To arrive at the base production control level for the unit, sum by individual months the determined . . . base production control level for each accounting lease . . . contributed to the unit.

 Id. at 7. In accordance with those instructions, Exxon applied an aggregated, unit BPCL at units it operated in Texas, California, Alabama and Florida. PX 76.

 Exxon departed from its prior practice, however, at the Hawkins Field unit. In February 1974, Mr. Sidney J. Reso, Production Manager of Exxon's East Texas Division and supervisor of the effort to unitize Hawkins Field, suggested in a memorandum to his superiors that old and new oil at the Hawkins Field unit be calculated on a lease-by-lease, rather than a unit basis. PX 56. To do otherwise, Mr. Reso warned, would result upon unitization in an 80% reduction in the amount of new, released and stripper oil to be claimed by prospective unit participants. Id. In the spring of 1974 a task force was formed at Exxon to study Mr. Reso's suggestion. Def. Opp. at 17. That task force solicited the views of Exxon's in-house counsel as to the legality of Mr. Reso's suggestion under the regulations. On August 8, 1974, Mr. Fred W. File, an attorney in Exxon's legal department, issued a three-page opinion concluding that Mr. Reso's proposal would be acceptable under then applicable FEA regulations. PX 77. Mr. File identified the purpose of the regulations' two-tier pricing system as being to promote additional recovery of crude oil. Id. at 2. The application of a unit BPCL to the Hawkins Field unit would result, as Mr. Reso had noted, in a reduction in the amount of new and released oil which unit participants would be able to claim.
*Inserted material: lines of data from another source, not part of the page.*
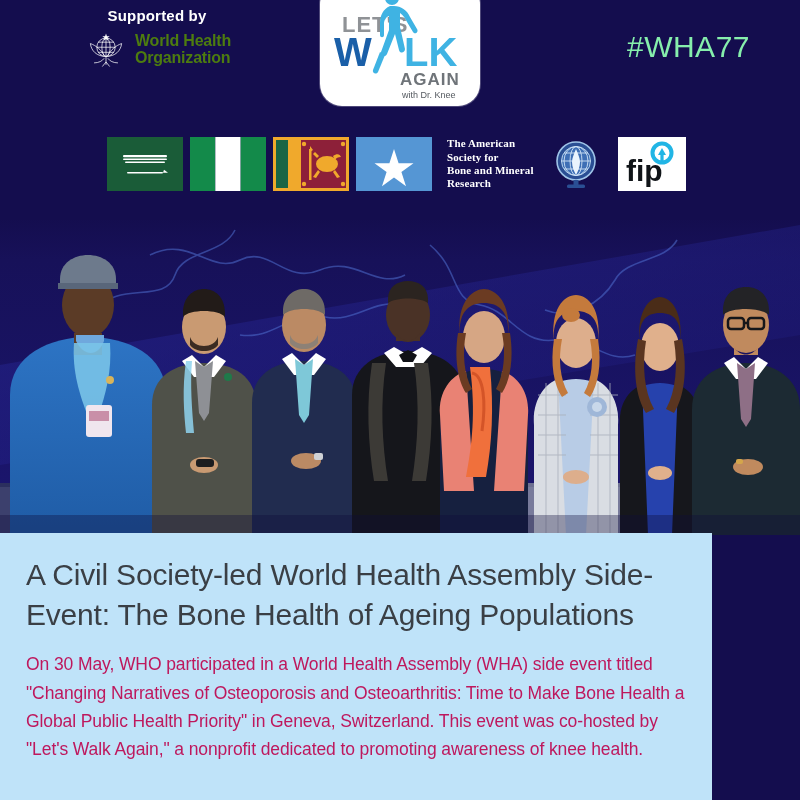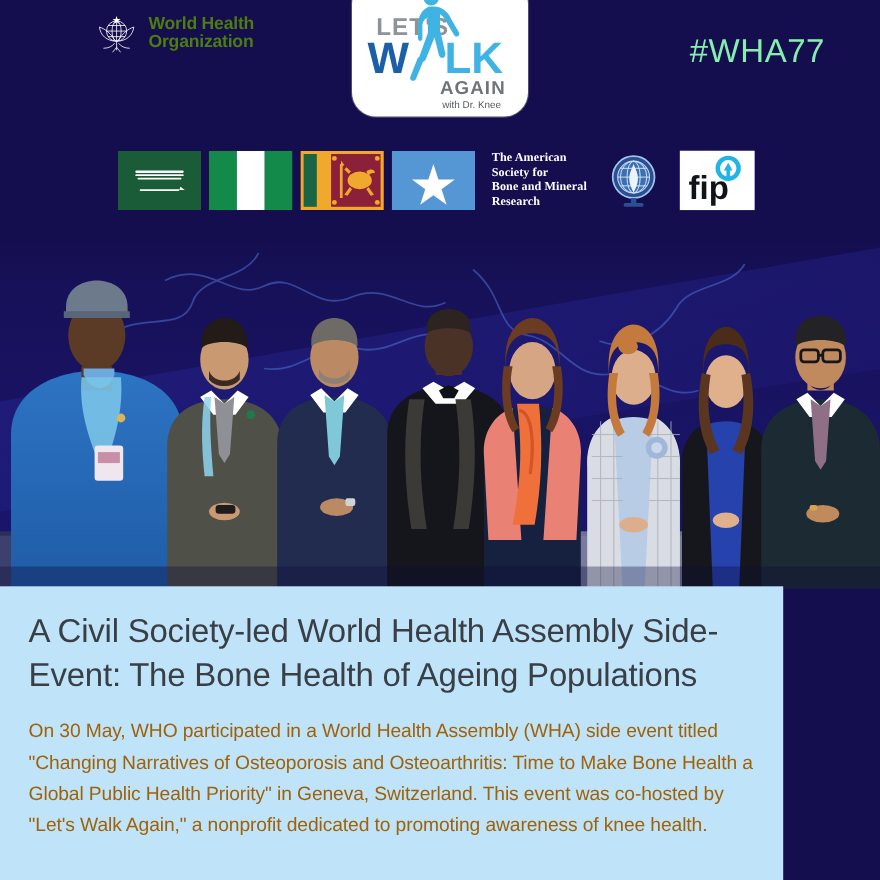--- a/index.html
+++ b/index.html
@@ -84,32 +84,33 @@
     position:absolute;left:0;top:533px;width:712px;height:267px;
     background:#bfe3f9;z-index:4;
     padding:22px 26px 0 26px;
   }
   .headline{
     color:#3a3f45;
     font-size:30px;line-height:1.32;font-weight:normal;
     margin:0 0 16px 0;letter-spacing:-.2px;
   }
   .body-copy{
-    color:#a16207;
+    color:#be185d;
     font-size:17.5px;line-height:1.62;margin:0;letter-spacing:-.1px;
   }
 </style>
 </head>
 <body>
 
 <div class="card">
 
   <div class="topband">
 
     <div class="who-block">
+      <div class="supported-by">Supported by</div>
       <div class="who-row">
         <span class="who-emblem">
           <svg viewBox="0 0 100 100" width="46" height="46" aria-hidden="true">
             <g stroke="#ffffff" stroke-width="1.6" fill="none">
               <circle cx="50" cy="44" r="20"></circle>
               <ellipse cx="50" cy="44" rx="9" ry="20"></ellipse>
               <line x1="30" y1="44" x2="70" y2="44"></line>
               <line x1="33" y1="33" x2="67" y2="33"></line>
               <line x1="33" y1="55" x2="67" y2="55"></line>
               <line x1="50" y1="24" x2="50" y2="82"></line>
Such a result, Mr. File concluded, was inconsistent with the regulations' purpose and therefore was "clearly not within [their] intent." Id. Mr. File qualified his opinion, however, by noting that "FEA regulations are subject to frequent interpretations and revisions" and that sale of oil from the unit would be controlled by regulations in effect on the date of sale. Id. at 3. Nevertheless, he concluded, it would be appropriate to advise other Hawkins Field interest owners that lease-by-lease calculations would be acceptable under the regulations then in effect. Id.

 Within a few weeks of the issuance of Mr. File's opinion, Exxon so notified the prospective Hawkins Field unit participants. When Hawkins Field was formally unitized on January 1, 1975, and in the many months thereafter, Exxon did in fact apply individual, lease-by-lease BPCL calculations.

 On January 6, 1976, the FEA published a notice of such a rule making, advancing the proposals which were eventually embodied in the February 1976 amendments to the oil price regulations. In its comments on the proposed regulations, Exxon embraced several of the FEA proposals, but suggested that the provision for lease-by-lease calculation of exempt oil should be extended for two years after formation of the unit or until implementation of the injection operations of an enhanced recovery project. PX 188 at 9. Moreover, to prevent the dissolution of existing units, Exxon requested that the same rules be applied to units formed before February 1, 1976. Id. Instead, the FEA in the February amendments chose to apply only some of the newly created incentives to preexisting units, and provided that new Section 212.75 would apply only prospectively. The "significant alterations" test, applicable to both, was not defined.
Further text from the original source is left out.